Celebrating Marvel’s graphic design superpowers

For decades, comic books have showcased vibrant graphic design that is a pivotal part of the superhero world. Liz Stinson, editor of a new book celebrating Marvel, discusses the publisher’s lasting contribution to visual culture

The Marvel universe is vast, spreading across comic books, films, TV shows and video games, with a cast of hundreds of characters and a multitude of worlds and storylines. Pages and pages have been written about the influence of the publisher, but a surprisingly small amount of that is about its approach to design. Marvel By Design – a new book from Gestalten, published in partnership with Marvel – aims to address that by delving into the media brand’s contribution to the wider world of visual culture. Topics include how its covers have traditionally been crafted, its pages designed, its lettering made and – perhaps the best part – how Marvel’s stable of logos was created and then adapted over the years.

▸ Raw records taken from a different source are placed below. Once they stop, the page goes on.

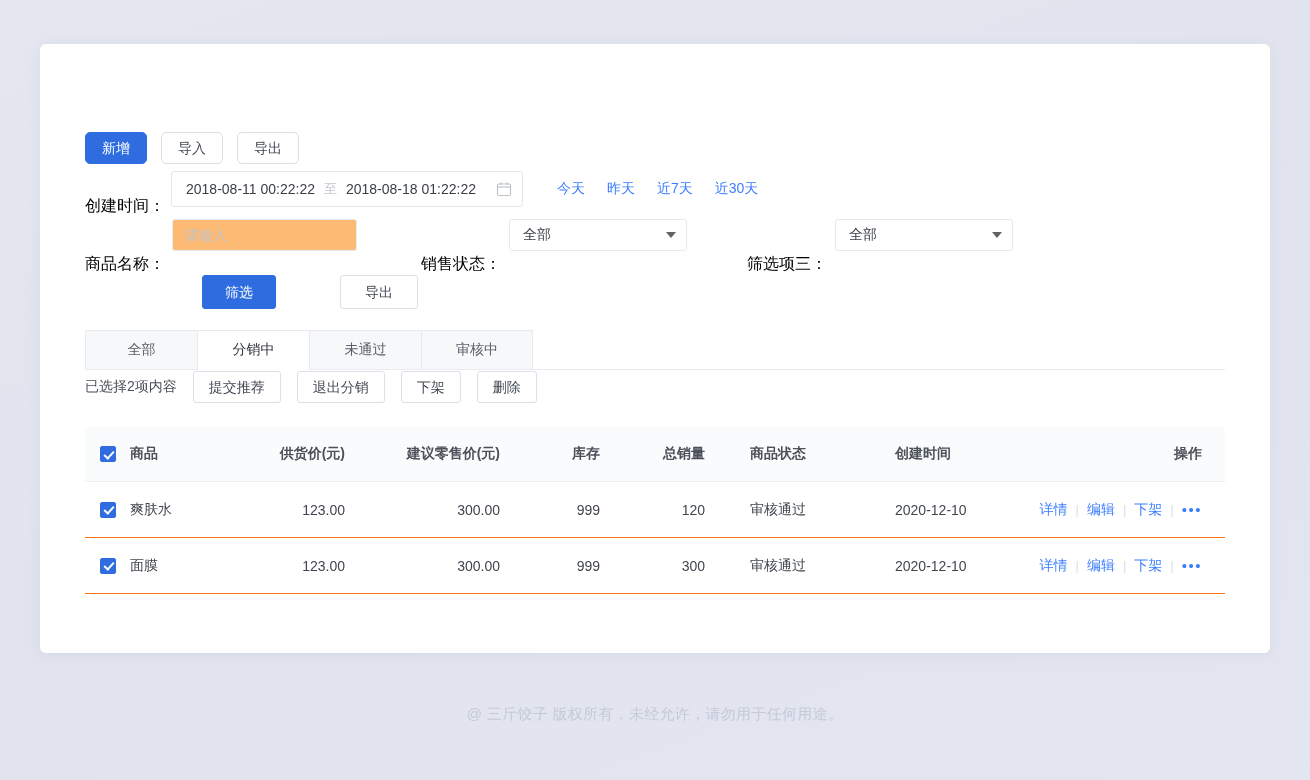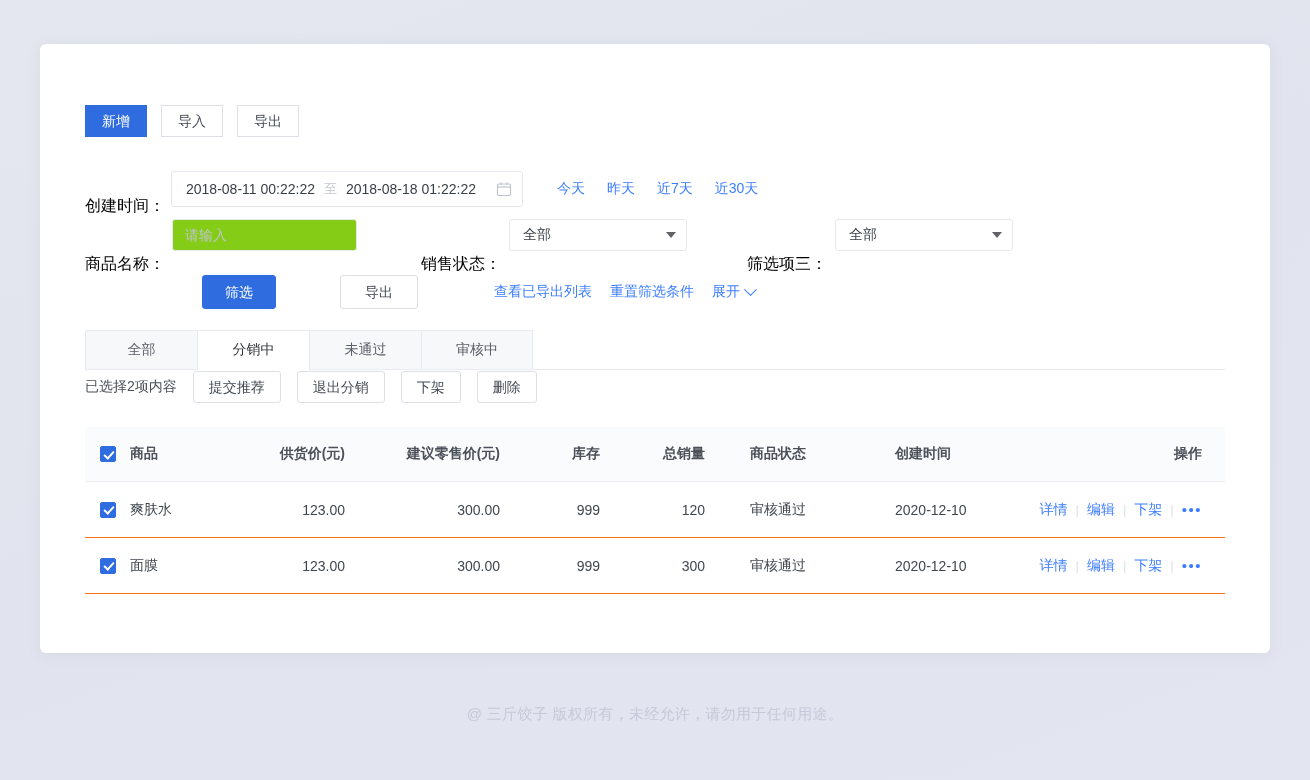"新增" .btn { border-radius: 0 -> 5px; margin-top: none -> 27px }
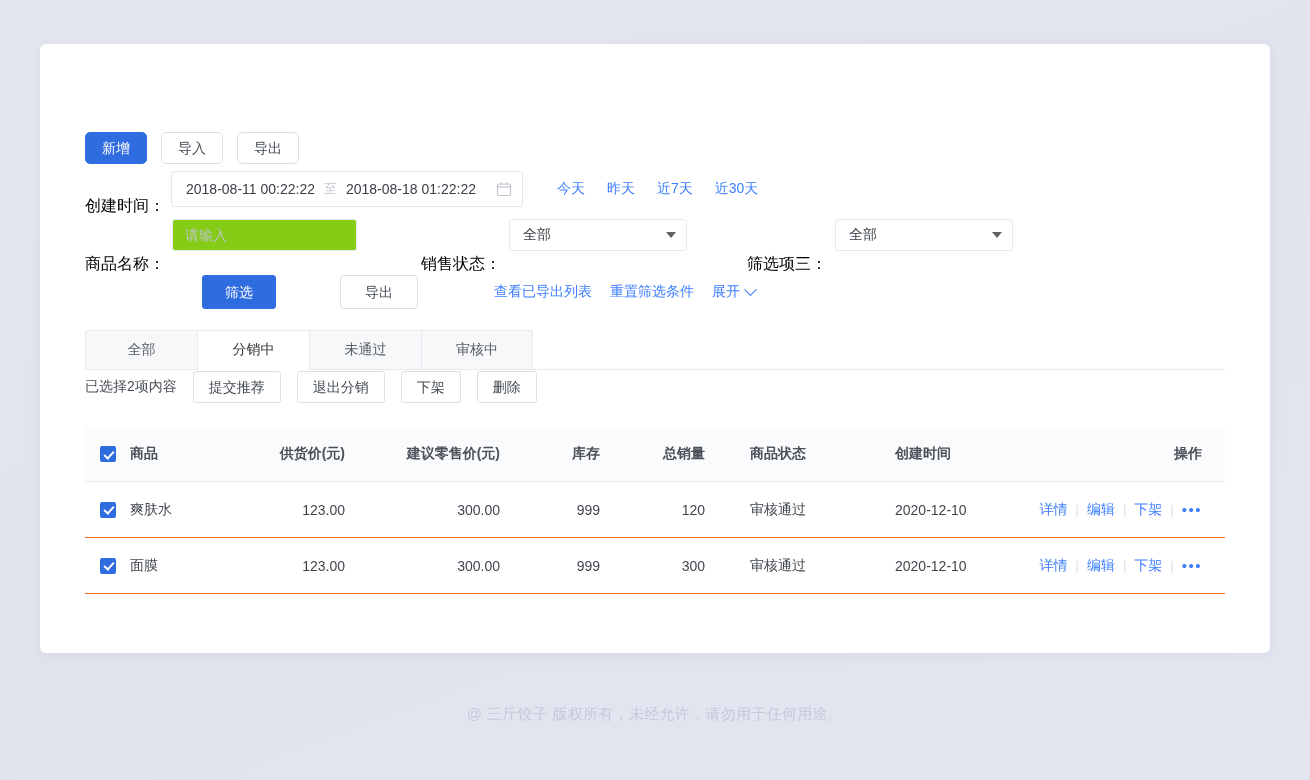"请输入" .text-input { background: #84cc16 -> #fdba74 }
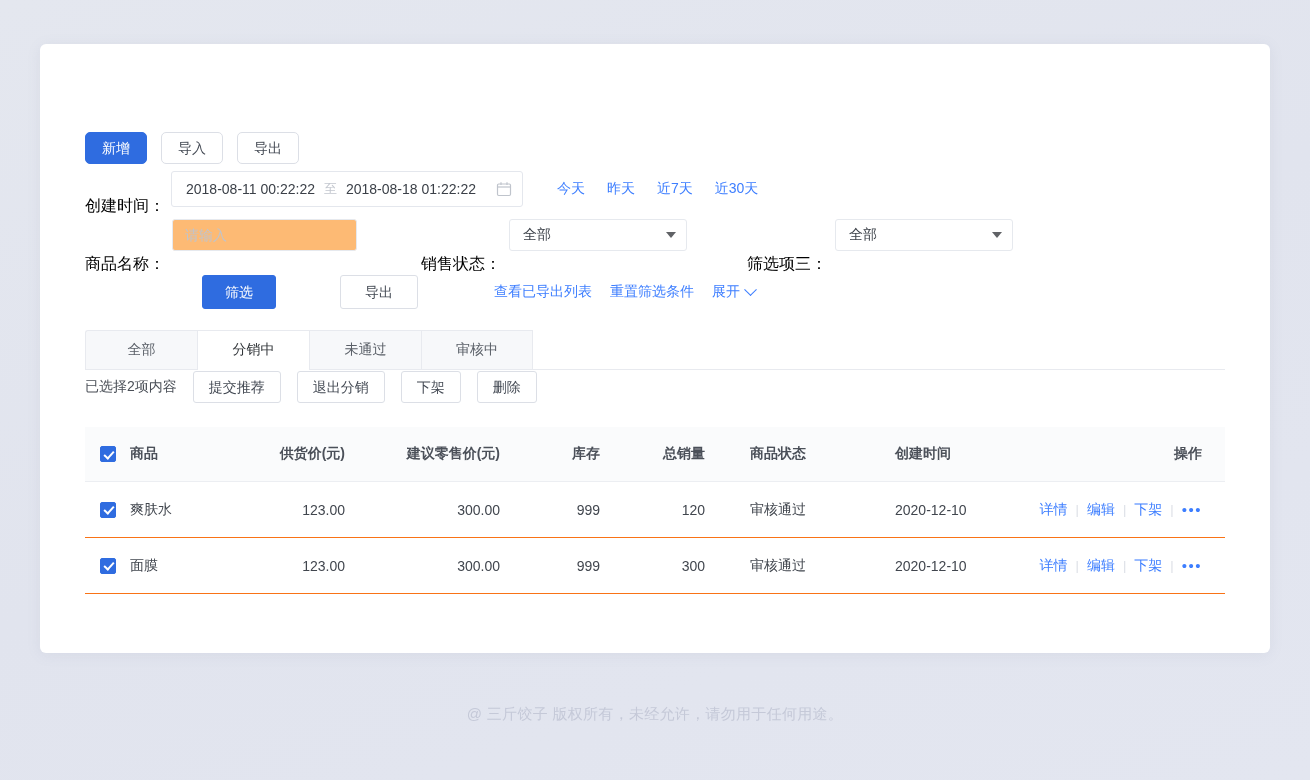"查看已导出列表" div.action-links { html: <div> <span>查看已导出列表</span> <span>重置筛选条件</span> <span> <span>展开</span> <span></span> </span> </div> -> none }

Liz Stinson, executive editor of the AIGA’s Eye on Design site, has edited the 320-page book, which is stuffed with vibrant archive imagery from some of Marvel’s best-loved titles, including X-Men, Spider-Man, Captain Marvel and Ghost Rider. “I think that comics are a different form of design,” she tells CR. “They may not be design in the traditional sense – from a traditional design perspective where you’re judging something on clarity and precision and inventiveness and execution.”

As Stinson says, graphic design created for comic books is, obviously, not quite like graphic design created for real-life brands. The work in Marvel By Design is often loud, bright and, occasionally, eye-rollingly obvious. But therein lies its charm.